The data insert rate into these column families are well controlled and it works just fine [60% CPU utilization and CPU load factor of about 8-10] with pure writes. Next, I attempt to continuously read data from these column families via the Pycassa API while the writes are happening in parallel and I notice a severe degradation in write performance.
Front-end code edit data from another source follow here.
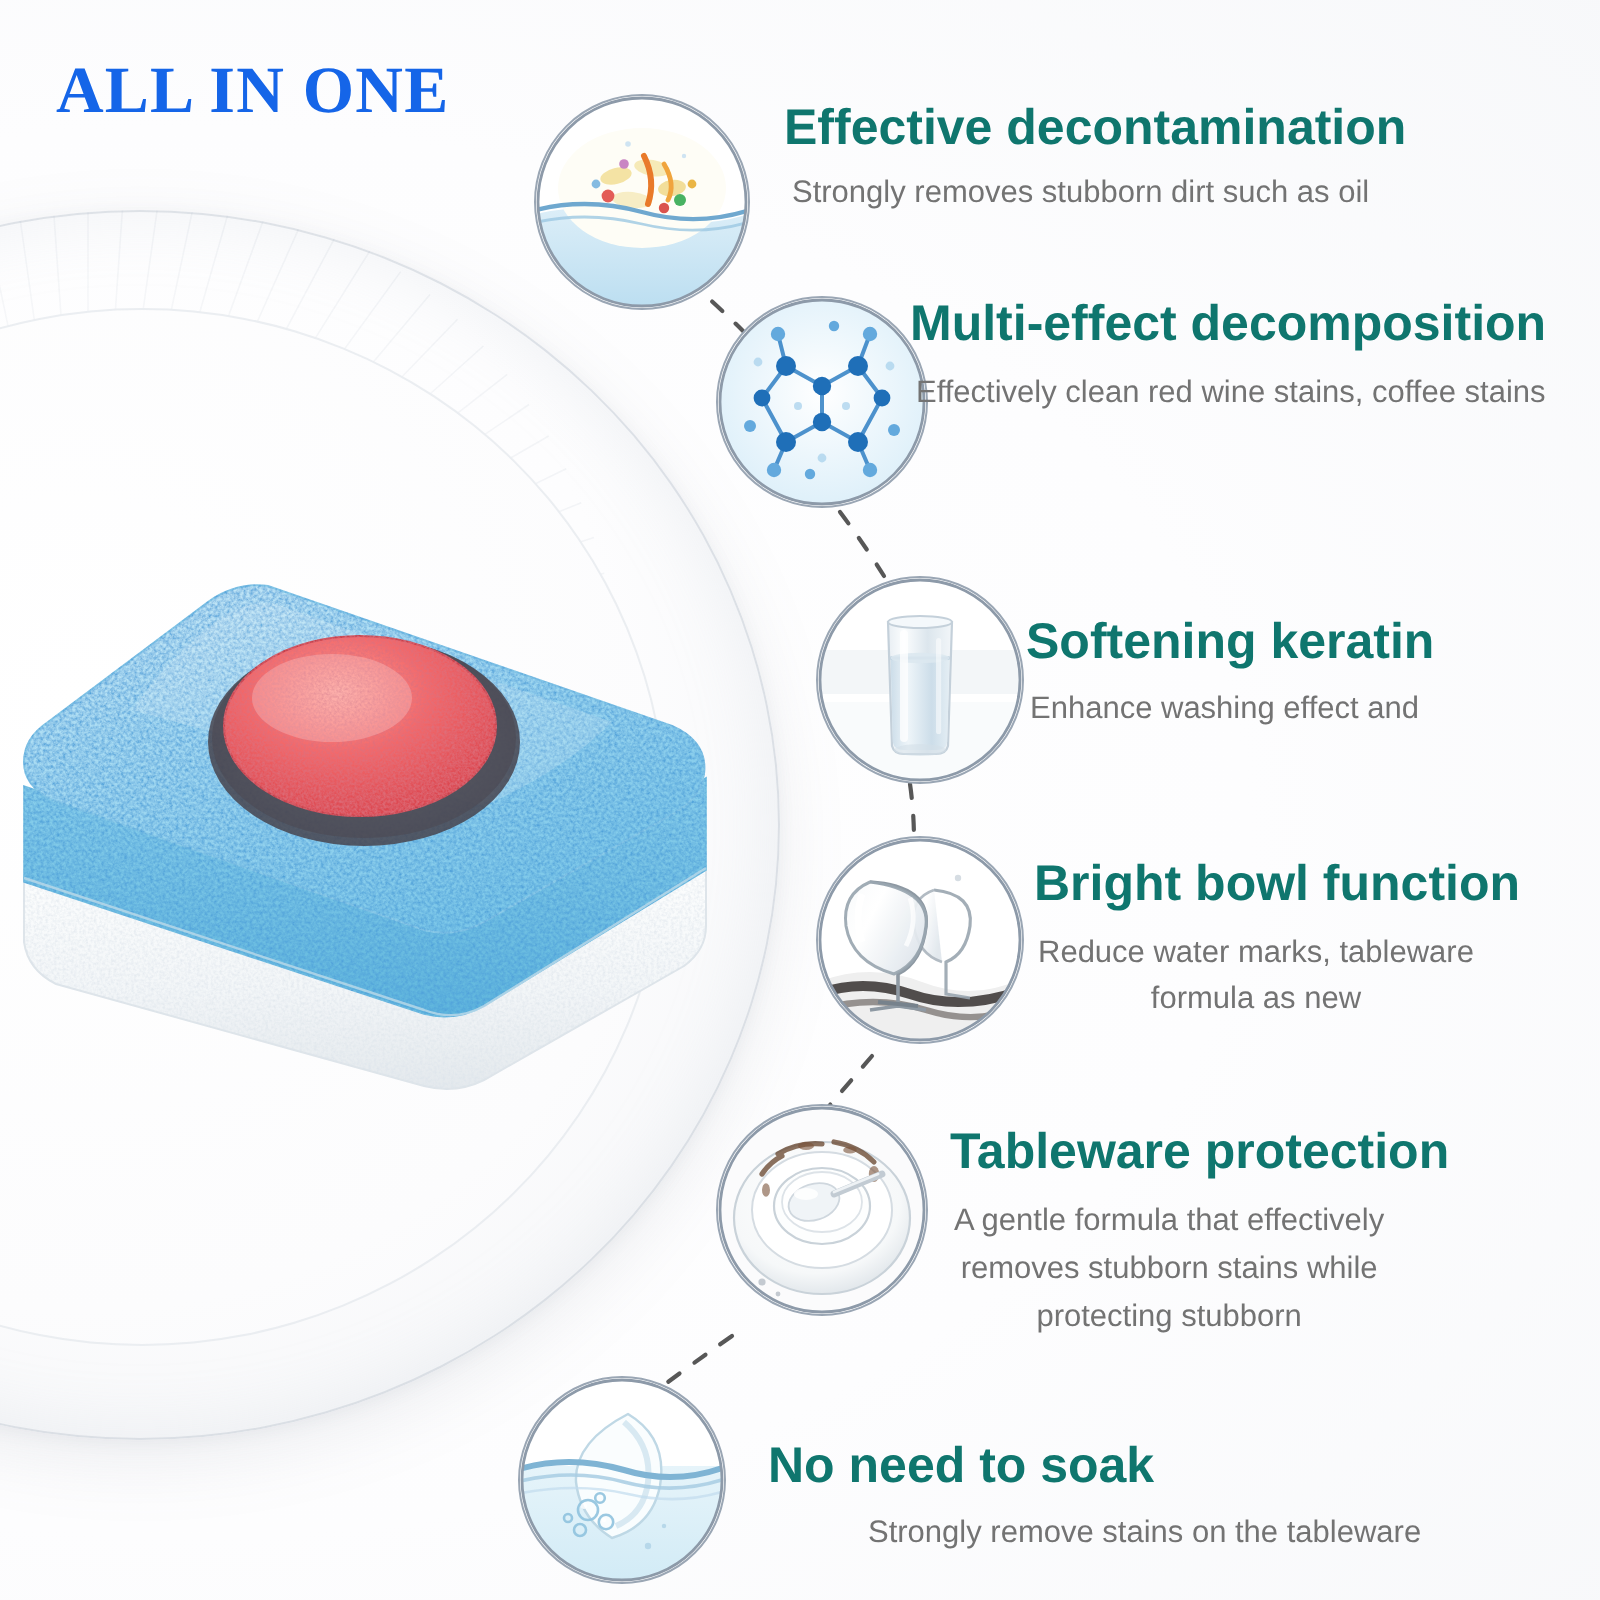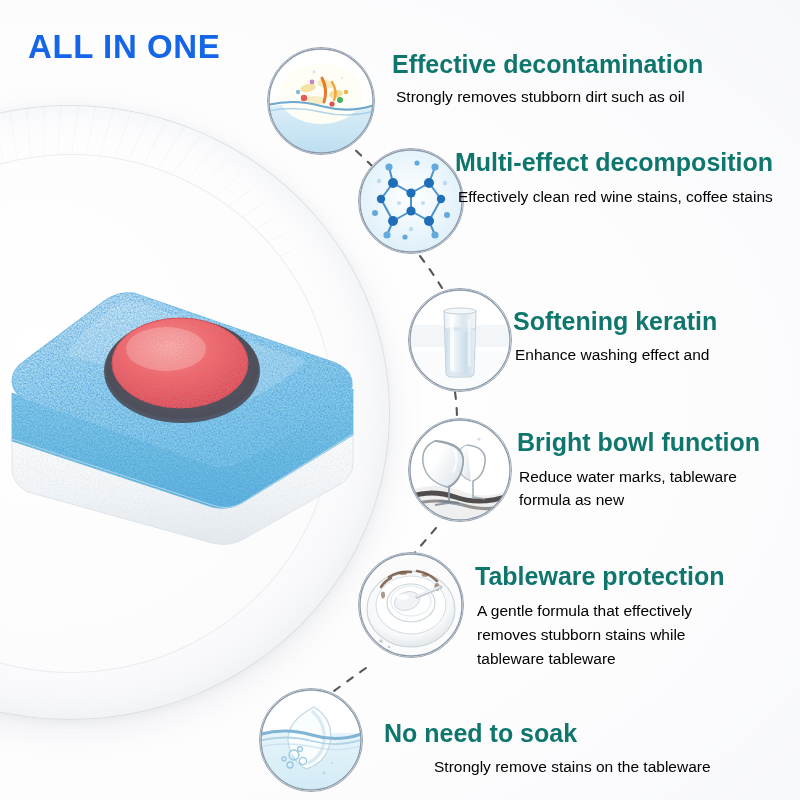"ALL IN ONE" .title { font-family: Liberation Sans, sans-serif -> Liberation Serif, serif }
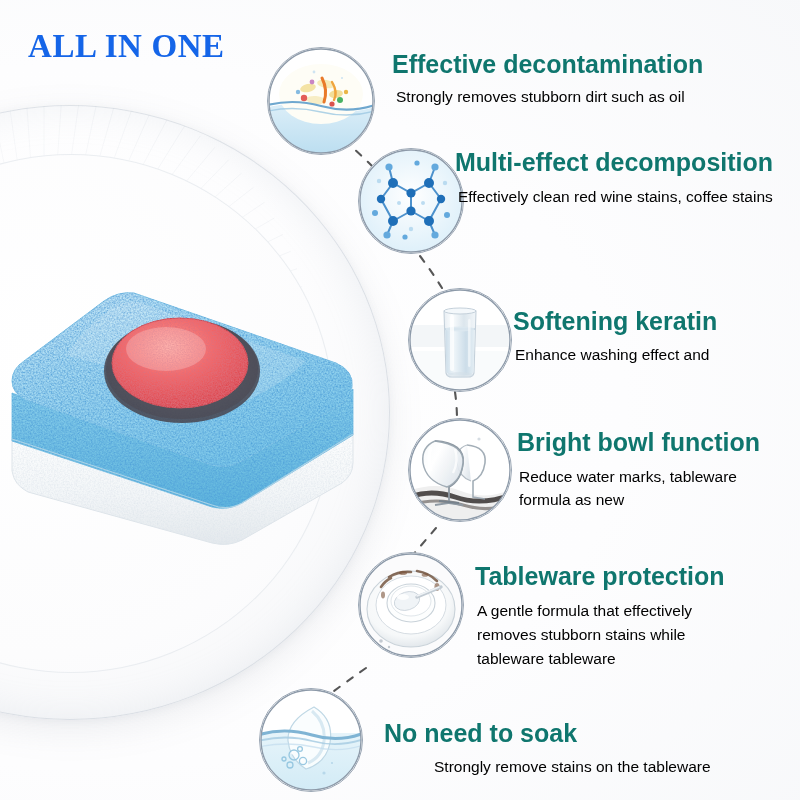"Strongly removes stubborn dirt such" .f-body { color: #000000 -> #737373; text-align: none -> center }
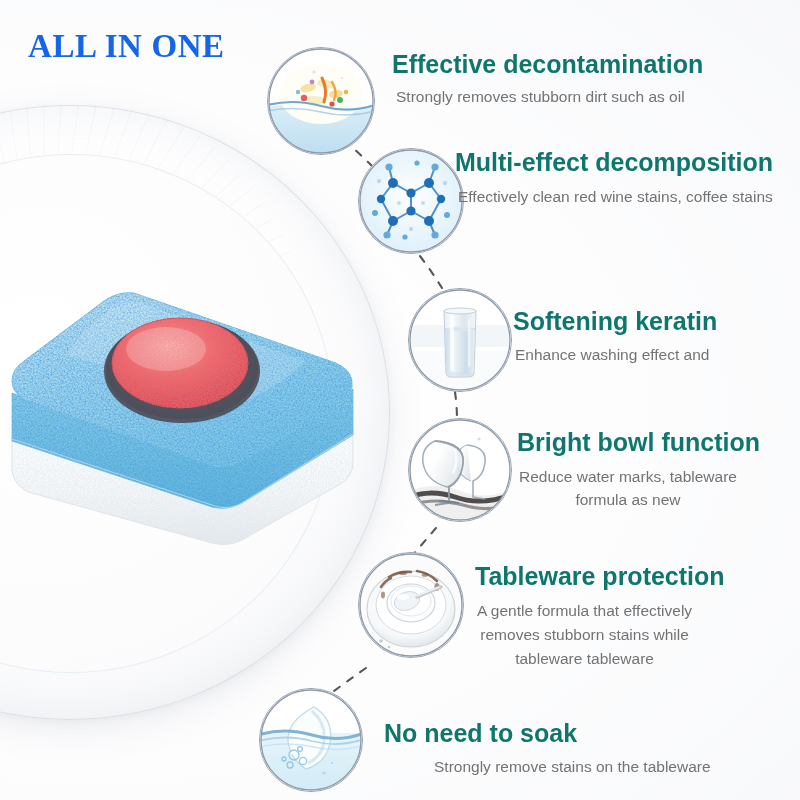"tableware tableware" span { text: tableware tableware -> protecting stubborn }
What system settings are recommended for parallel writes + reads from 2 keyspaces? Currently the data directory is on a single physical drive with RAID10 on each nodes.
RAM: 8GB
HeapSize: 4GB
Quad core Intel Xeon Processor @3.00 GHz
Concurrent Writes = Concurrent Reads = 16 (in cassandra.yaml file)
Data Model
Keyspace1: I am inserting time series data with time stamp (T) as the column name in a wide column that stores 24 hours worth of data in a single row.
CF1:
Col1 | Col2 | Col3(DateType) | Col(UUIDType4) |
RowKey1
RowKey2
:
:
CF2 (Wide column family):
RowKey1 (T1, V1) (T2, V3) (T4, V4) ......
RowKey2 (T1, V1) (T3, V3) .....
:
:
Keyspace2:
CF1:
Col1 | Col2 | Col3(DateType) | Col4(UUIDType) | ... Col10
RowKey1
RowKey2
:
:
CF2 (Wide column family):
RowKey1 (T1, V1) (T2, V3) (T4, V4) ......
RowKey2 (T1, V1) (T3, V3) .....
:
:
CF3 (Counter Column family):
Counts occurrence of every event stored in CF2.
The data is continuously read from Keyspace 1 and 2, CF2 only (wide column families). Just to reiterate, the reads and writes are happening in parallel. The amount of data queried increases incrementally from 1 to 8 rowkeys using multiget and this process repeats.